From the early nineteenth century through the present day, the question of what German-Jewish literature actually is has been intensely debated. These debates have always been accompanied by varying gender-specific constructions of authorship and literary form. Even today the strikingly gender-specific connotations therein have hardly—or, at best, selectively—been the object of focus in scholarly analyses of these debates. This article combines a discourse analytical study of the definitions of German-Jewish literature with the methods of analysis, findings, and research objectives of the gender studies approach. This article intends to plot the gender constructions and the cultural implications in the literary theoretical debates on German-Jewish literature; debates which were for a long time exclusively carried out by men. It also traces both the early opinions of Jewish women writers toward their own writings and the programmatic works of women published after the turn of the nineteenth century. In turn, these will also be explored in light of gender norms.
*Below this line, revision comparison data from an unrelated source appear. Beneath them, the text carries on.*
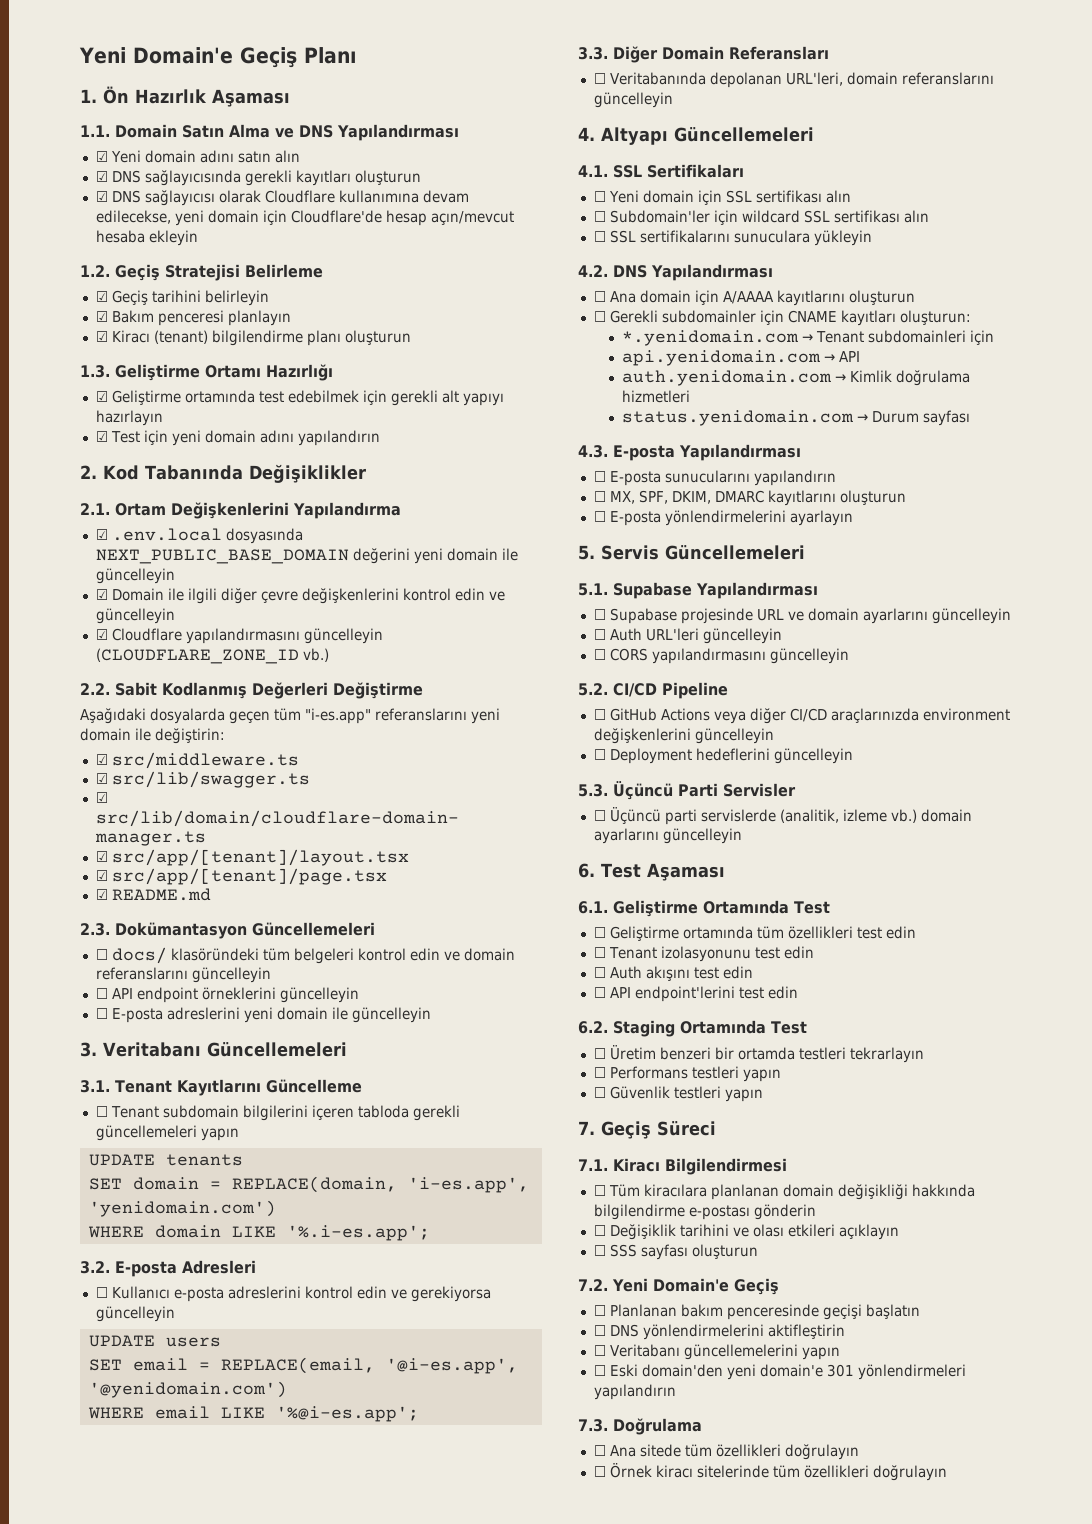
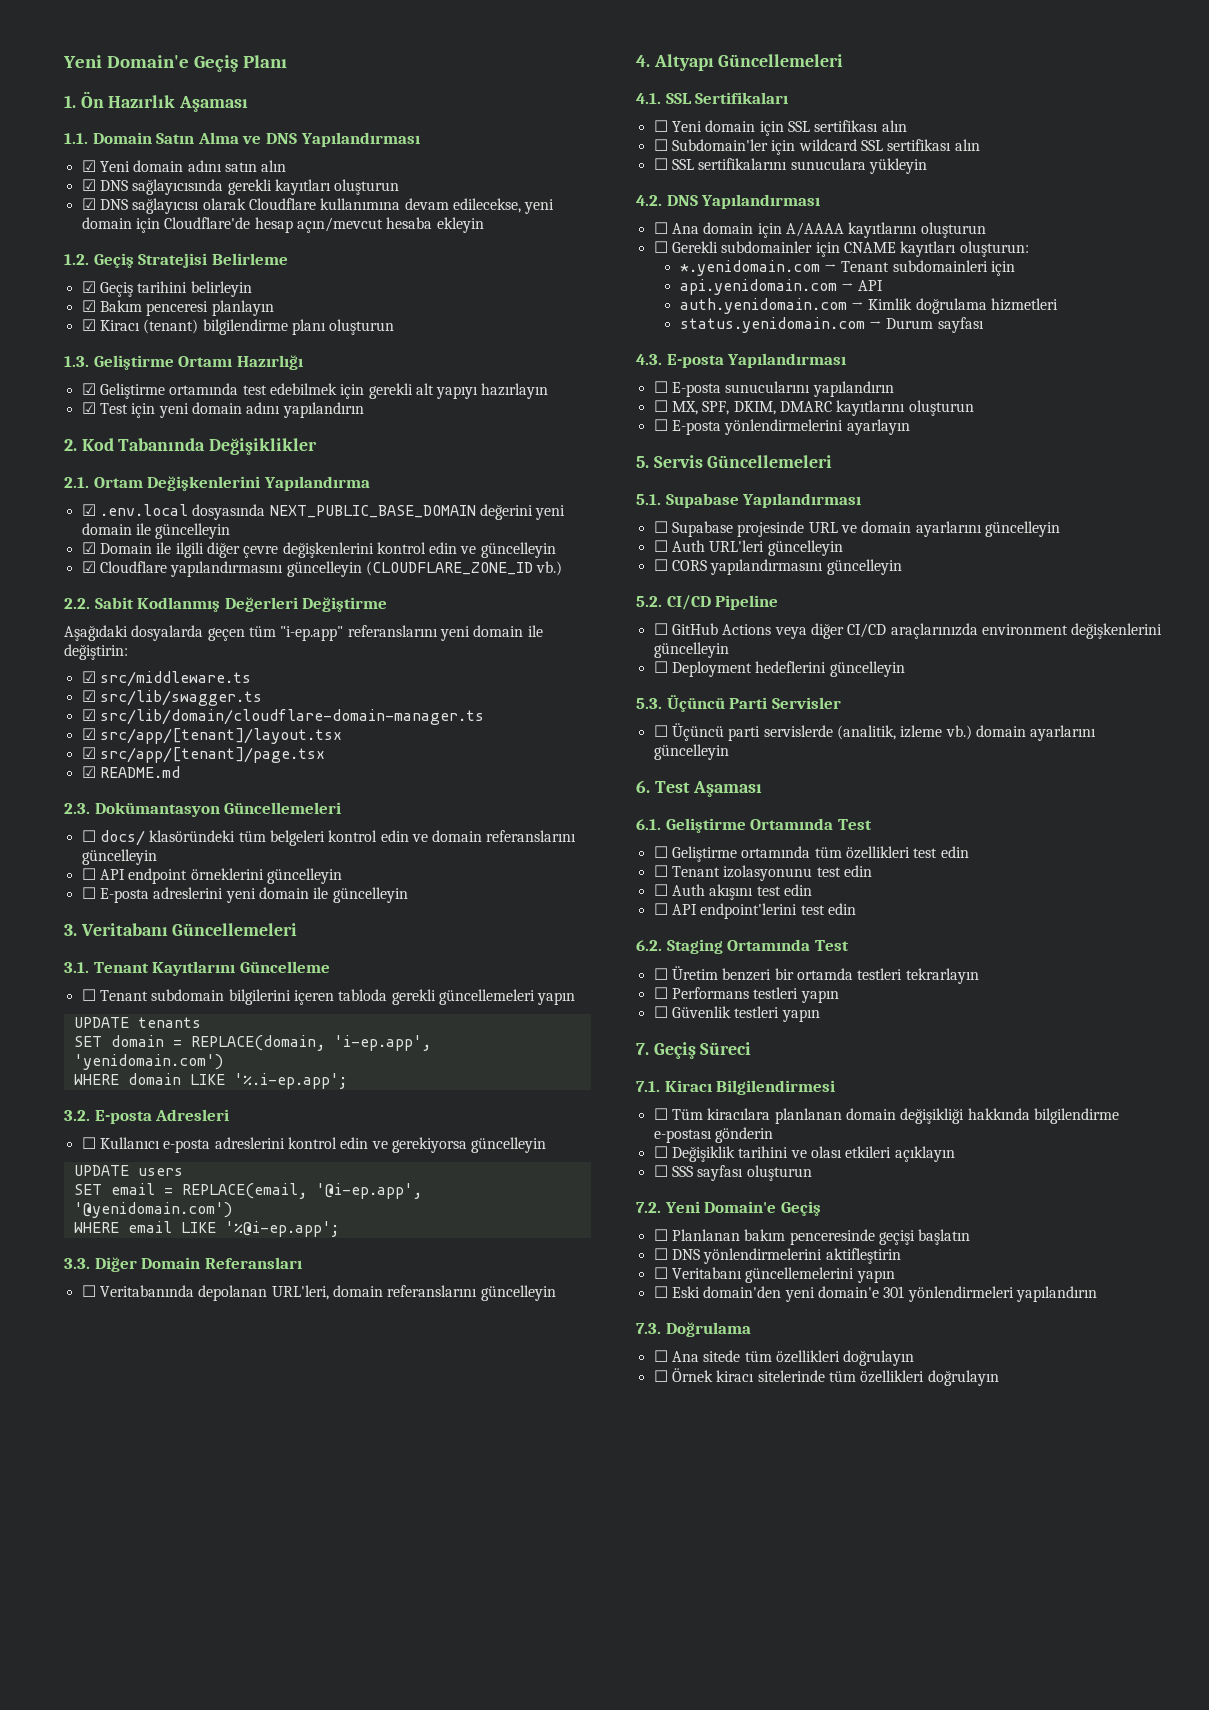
- Aşağıdaki dosyalarda geçen tüm "i-es.app" referanslarını yeni domain ile değiştirin:
+ Aşağıdaki dosyalarda geçen tüm "i-ep.app" referanslarını yeni domain ile değiştirin:
- SET domain = REPLACE(domain, 'i-es.app', 'yenidomain.com')
+ SET domain = REPLACE(domain, 'i-ep.app', 'yenidomain.com')
- WHERE domain LIKE '%.i-es.app';
+ WHERE domain LIKE '%.i-ep.app';
- SET email = REPLACE(email, '@i-es.app', '@yenidomain.com')
+ SET email = REPLACE(email, '@i-ep.app', '@yenidomain.com')
- WHERE email LIKE '%@i-es.app';
+ WHERE email LIKE '%@i-ep.app';

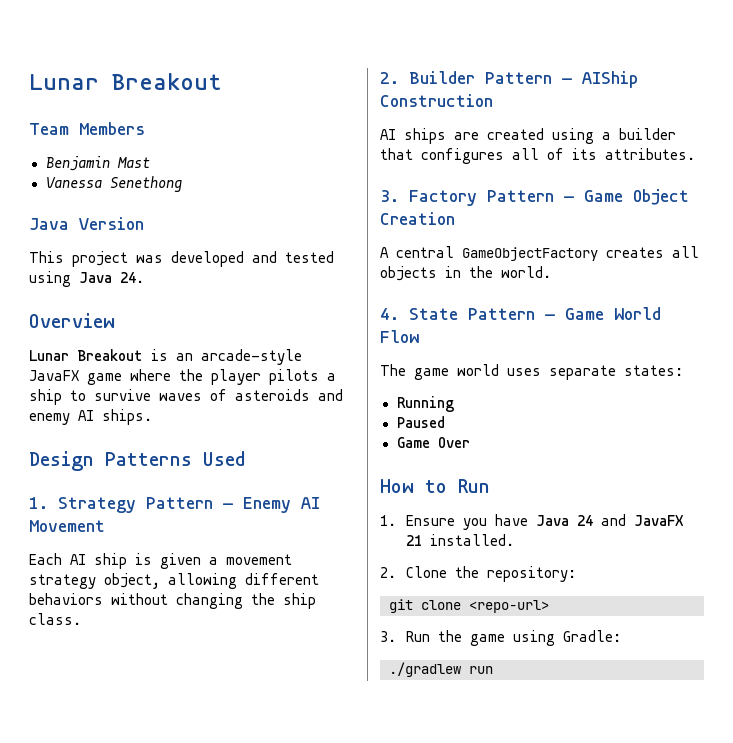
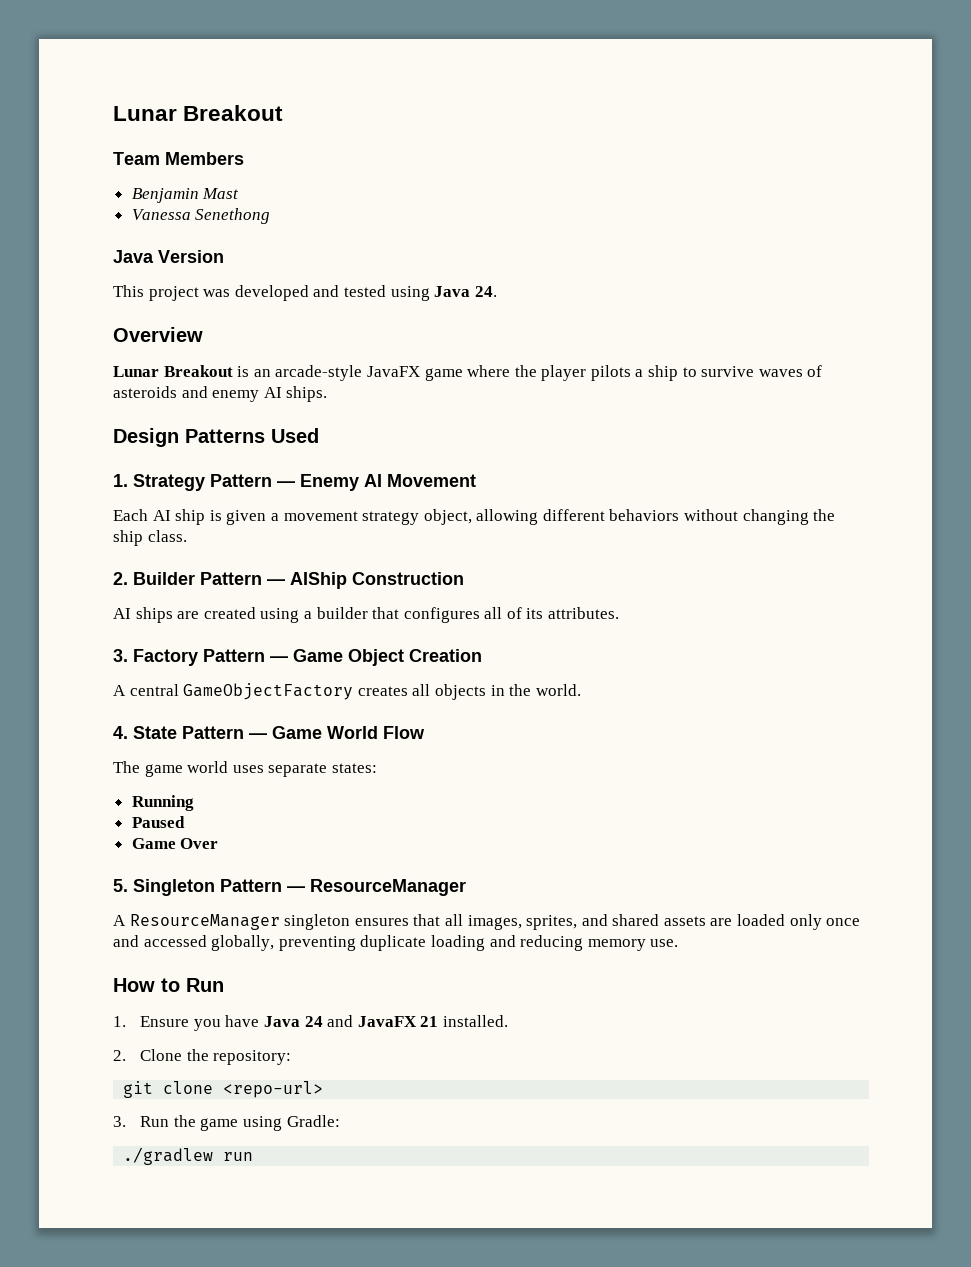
+ 5. Singleton Pattern — ResourceManager
+ A ResourceManager singleton ensures that all images, sprites, and shared assets are loaded only once and accessed globally, preventing duplicate loading and reducing memory use.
Discourse Analysis and Gender Studies: An Approach

As an approach, discourse analysis has proved a fruitful innovation when approaching the relationship between Jewish studies and literary studies. Among other things, it has either replaced or modified theme-centered research to bring the respective discursive constructedness of images of Jews to the forefront of debate. The following considerations are particularly motivated by Andreas B. Kilcher’s historical discourse analysis, as initially argued in, for example, his 1999 article Was ist ,deutsch-jüdische Literatur`? (What is ‘German-Jewish Literature’?). Kilcher’s concern is to subject the concept of German-Jewish literature to discourse analysis, as it has enjoyed a seemingly unchallenged acceptance in numerous literary critical and literary historical studies. In doing so, he seeks to delve into the historical and methodological conditions under which “the concept of German-Jewish literature has been established as a descriptive category of literary and cultural criticism.”1 [End Page 17] Kilcher’s strictly applied methodology allows him to concisely classify the discourse into various phases and developments, starting with the völkische Germanistik,2 whose beginnings Kilcher established around 1871, continuing through the “literary concept of acculturation,”3 and ending with the countermovement of cultural Zionism that had achieved potency at the onset of the twentieth century. After the Shoah, new discourses emerged to shape the concept of German-Jewish literature. Literary works by Jewish men and women alike have begun to reflect upon, and challenge, these discourses by focusing, for example, on the topics of cultural marginality or extraterritoriality.4

For the purposes of this study, the aforementioned discourse analytical approach will be coupled with a more “traditional” literary critical perspective, one that intensely scrutinizes the medial and literary venues of debate on German-Jewish literature in light of their respective internal workings. For example, the question of what Jewish literature actually is was debated by Jewish thinkers as well as non-Jews. The “anti-Semitic literary criticism”5 that crystallized out of the völkische argumentation in the latter half of the nineteenth century intended to brand Jewish literature or writers as such and thereby create criteria for excluding them from the nascent national canon. Meanwhile, Jewish thinkers primarily discussed what constituted Jewish literature via literary historical studies. One prominent example can be found in the works of Leopold Zunz, one of the founders of the Wissenschaft des Judentums (Science of Judaism). Zunz began his literary historical studies with Rabbinic and Hebraic literature.6 Later, in Die jüdische Literatur (The Jewish Literature) a study published in 1845, he turned to works in other languages or those with secular content.7 In doing so, Zunz gives credence to the fact that Jewish literature emerged in connection to and in exchange with, the surrounding societies and cultures. The project of a Jewish literary historiography was continued by a number of scholars, among them Moritz Steinschneider, David Cassel, Gustav Karpeles, and Meyer Kayserling. Ultimately, though, it was Ludwig Geiger who focused this project specifically on the question of German-Jewish literature.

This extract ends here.